=== Work instruction ===
Using the listing below, copy exactly the lines from the one containing "html: none ->" to the one containing "text: X-22.736 ->", both lines included, and no others.

=== The records ===

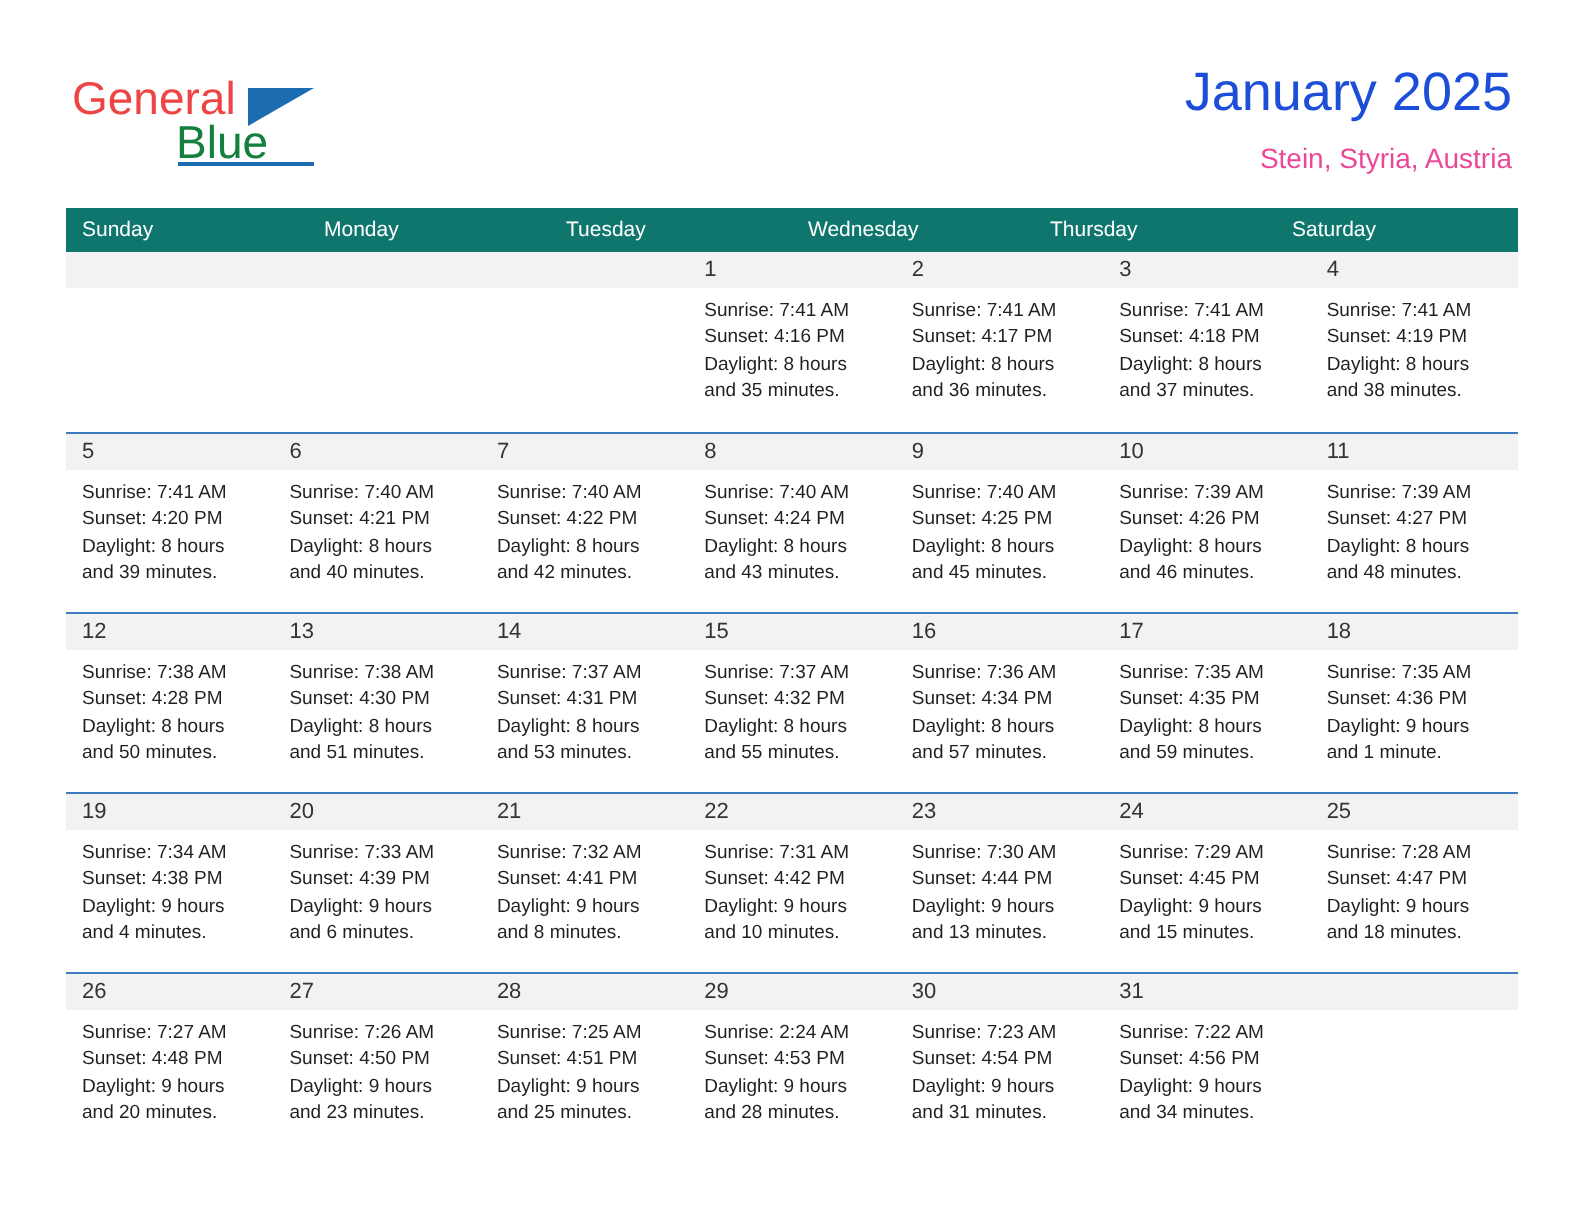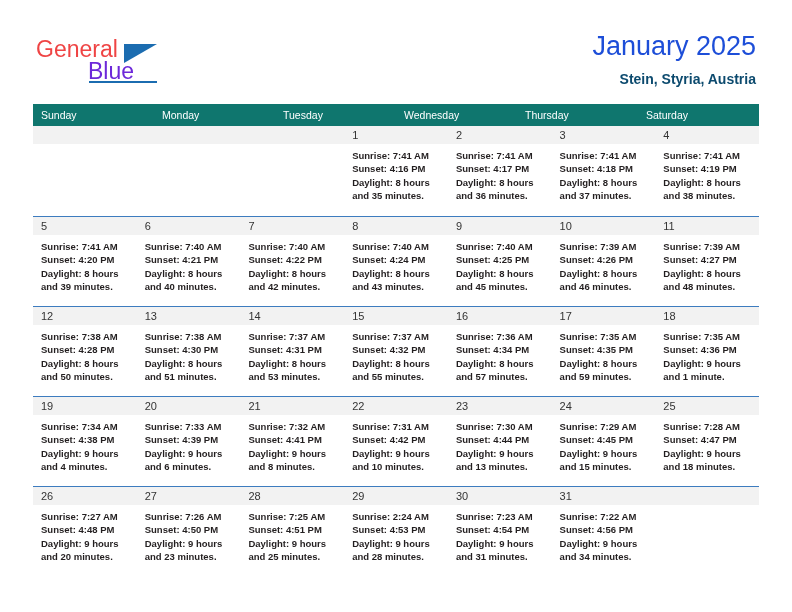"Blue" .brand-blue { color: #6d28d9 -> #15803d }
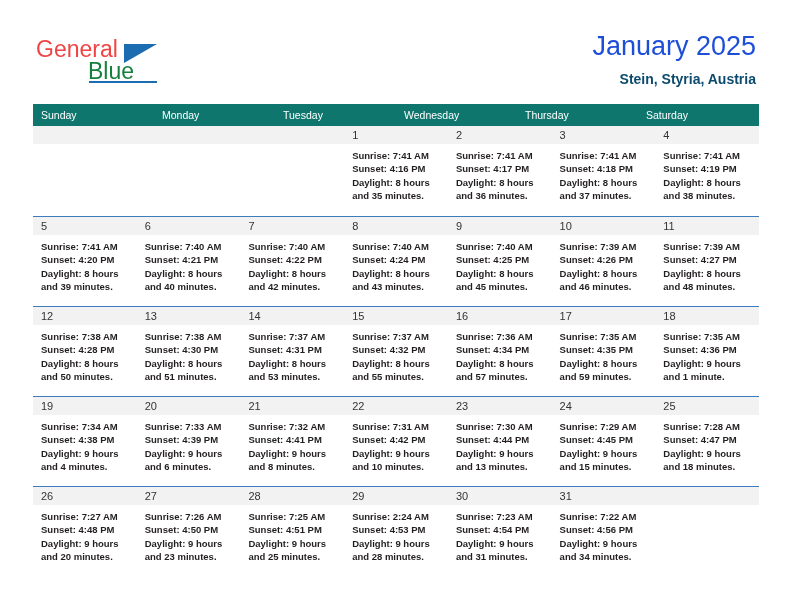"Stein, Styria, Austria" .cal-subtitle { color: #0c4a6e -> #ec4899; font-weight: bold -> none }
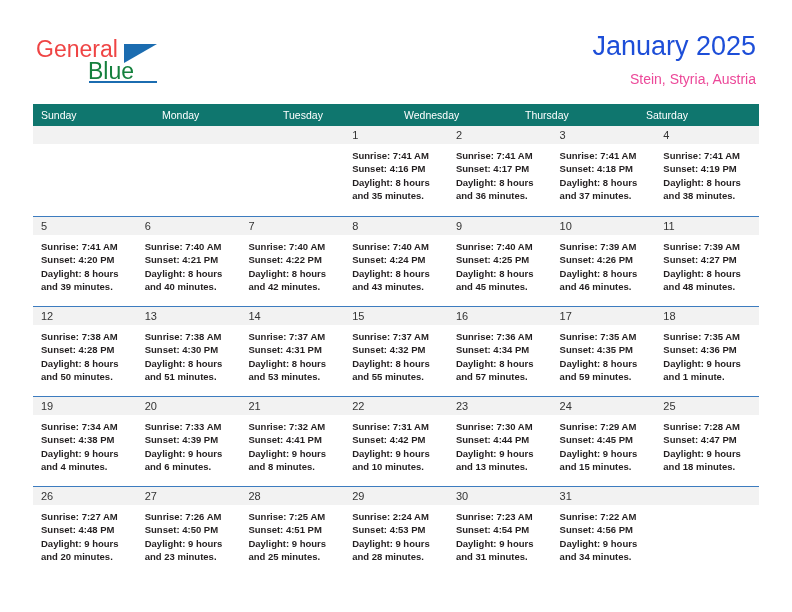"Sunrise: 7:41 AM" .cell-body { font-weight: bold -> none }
---
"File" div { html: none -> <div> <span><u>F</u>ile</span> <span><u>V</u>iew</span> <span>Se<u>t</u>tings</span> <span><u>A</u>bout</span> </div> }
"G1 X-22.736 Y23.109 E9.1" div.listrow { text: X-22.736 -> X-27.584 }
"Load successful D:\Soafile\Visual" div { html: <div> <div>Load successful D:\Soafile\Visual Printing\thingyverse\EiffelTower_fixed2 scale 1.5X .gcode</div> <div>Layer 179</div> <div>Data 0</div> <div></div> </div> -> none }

=== Answer box ===
"File" div { html: none -> <div> <span><u>F</u>ile</span> <span><u>V</u>iew</span> <span>Se<u>t</u>tings</span> <span><u>A</u>bout</span> </div> }
"G1 X-22.736 Y23.109 E9.1" div.listrow { text: X-22.736 -> X-27.584 }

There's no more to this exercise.